Das InWEnt-Programm "Förderung der Kommunalverwaltung Chinas im Bereich des städtischen Umwelt- und Ressourcenschutzes" mit einer Laufzeit von 2002 bis 2006 will die Herausbildung einer nachhaltigen Stadtentwicklung in der VR China durch die Fortbildung städtischer Entscheidungsträger zu den Fachthemen Wasser, Abfall, Luft sowie über die Vermittlung entsprechenden Management-Know-hows unterstützen. Oberziel des Programms ist es, die entwicklungspolitische Kooperation der Bundesrepublik Deutschland mit der VR China im Schwerpunktbereich Umwelt- und Ressourcenschutz zu flankieren und zu ergänzen. In der Regel werden pro Jahr ein Seminar in Deutschland und ein Workshop in China durchgeführt.
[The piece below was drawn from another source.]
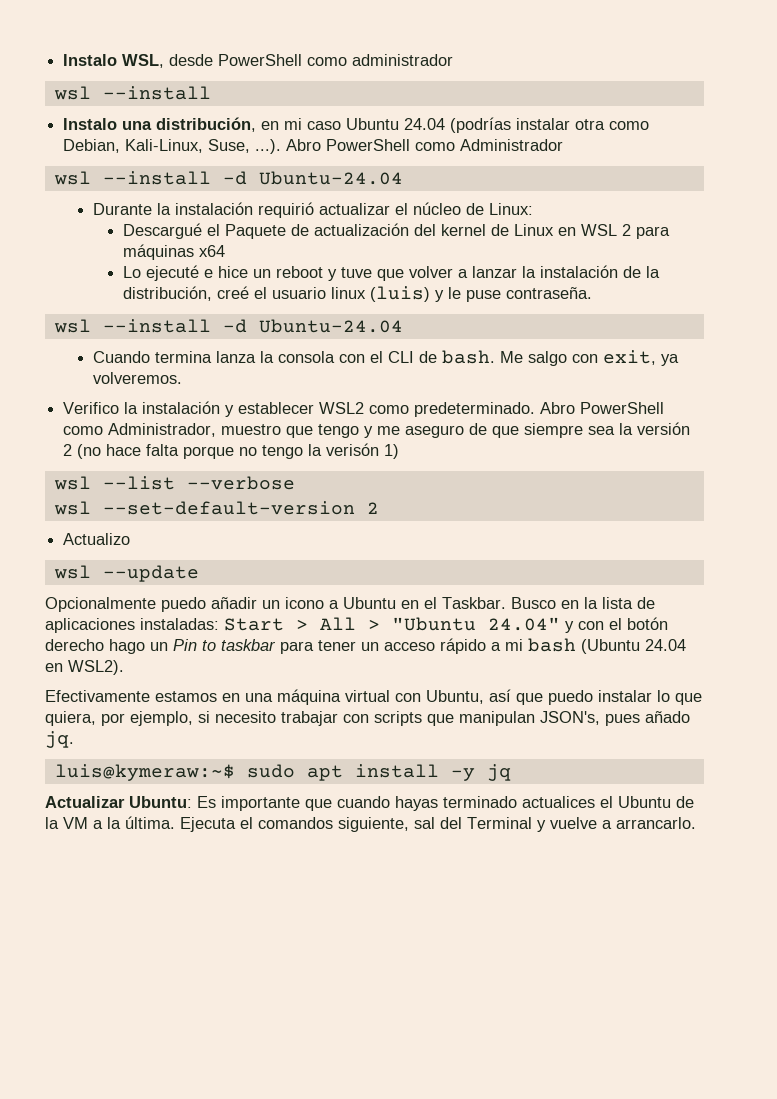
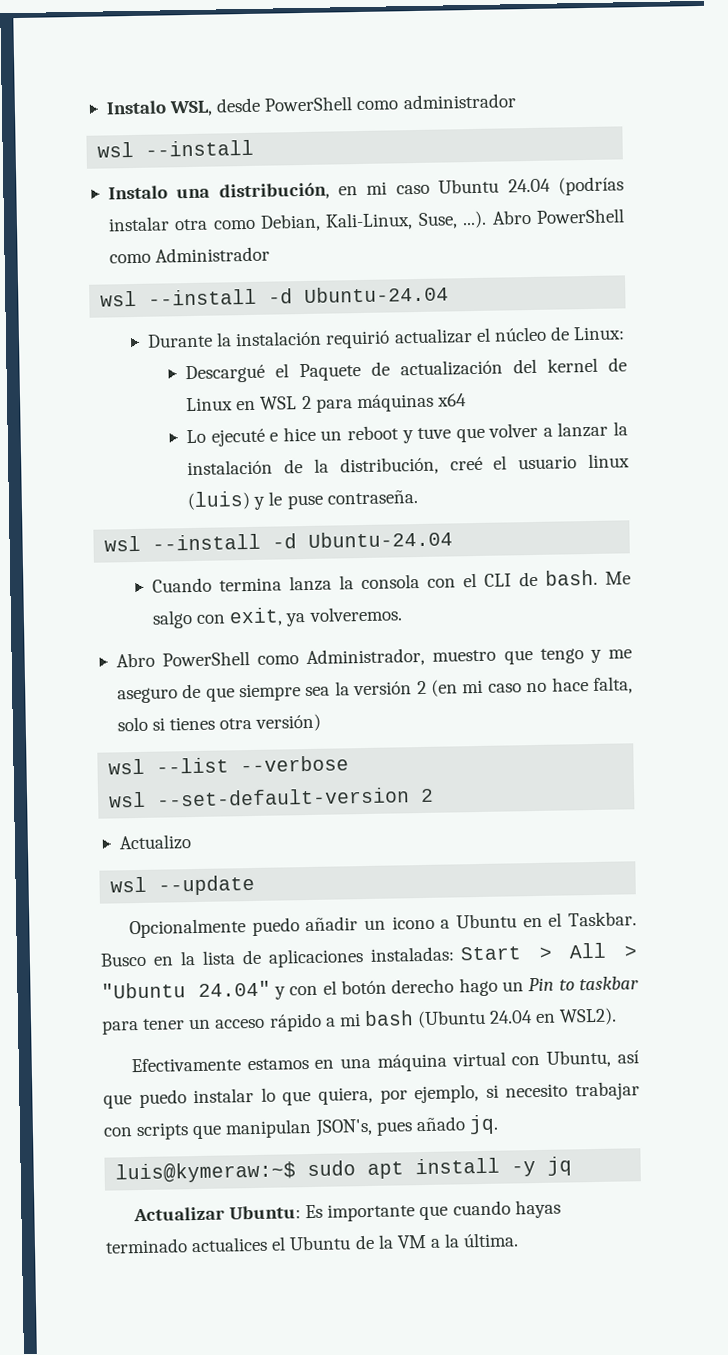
- Verifico la instalación y establecer WSL2 como predeterminado. Abro PowerShell como Administrador, muestro que tengo y me aseguro de que siempre sea la versión 2 (no hace falta porque no tengo la verisón 1)
+ Abro PowerShell como Administrador, muestro que tengo y me aseguro de que siempre sea la versión 2 (en mi caso no hace falta, solo si tienes otra versión)
- Ejecuta el comandos siguiente, sal del Terminal y vuelve a arrancarlo.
Die Einladung zu den Veranstaltungen erfolgt aufgrund einer Vorschlagsliste, die von der Partnerorganisation, der chinesischen Bürgermeistervereinigung CAM (Chinese Association of Mayors), erstellt wird. Die CAM ist sehr an einer Fortführung des Programms interessiert, wie ein CAM-Vertreter in Berlin versicherte.

Beijing, ChinaAngesichts eines jährlichen Wirtschaftswachstums von fast zehn Prozent ist Chinas Energiehunger kaum zu stillen. Kenntnisse bei der Nutzung Erneuerbare Energien sind deshalb unverzichtbar, und die führende Position deutscher Firmen in diesem wirtschaftlichen Zukunftsbereich verschaffe der deutschen Wirtschaft gute Marktaussichten, vor allem in den Bereichen Solarenergie und moderne Baumaterialien, so Xu.

Erneuerbare Energie und Energieeffizienz könnten denn auch die Schwerpunkte der kommenden drei Jahre beim InWEnt-Bürgermeisterprogramm sein, an dem seit 1982 mehr als 260 chinesische Bürgermeister teilgenommen haben - sofern das Bundesministerium für wirtschaftliche Zusammenarbeit und Entwicklung (BMZ) und die chinesische Zentralregierung sich auf die Modalitäten einer Verlängerung der Zusammenarbeit einigen können. Bereits jetzt trägt die chinesische Seite nach InWEnt-Angaben rund 40 Prozent der Gesamtkosten des Programms. Der BMZ-Zuschuss beläuft sich auf rund 100.000 Euro pro Jahr - eine bescheidene Summe im Vergleich zu manchen Vorhaben der technischen und finanziellen Zusammenarbeit Deutschlands, die mit mehr Mitteleinsatz weniger Erfolge zeitigen.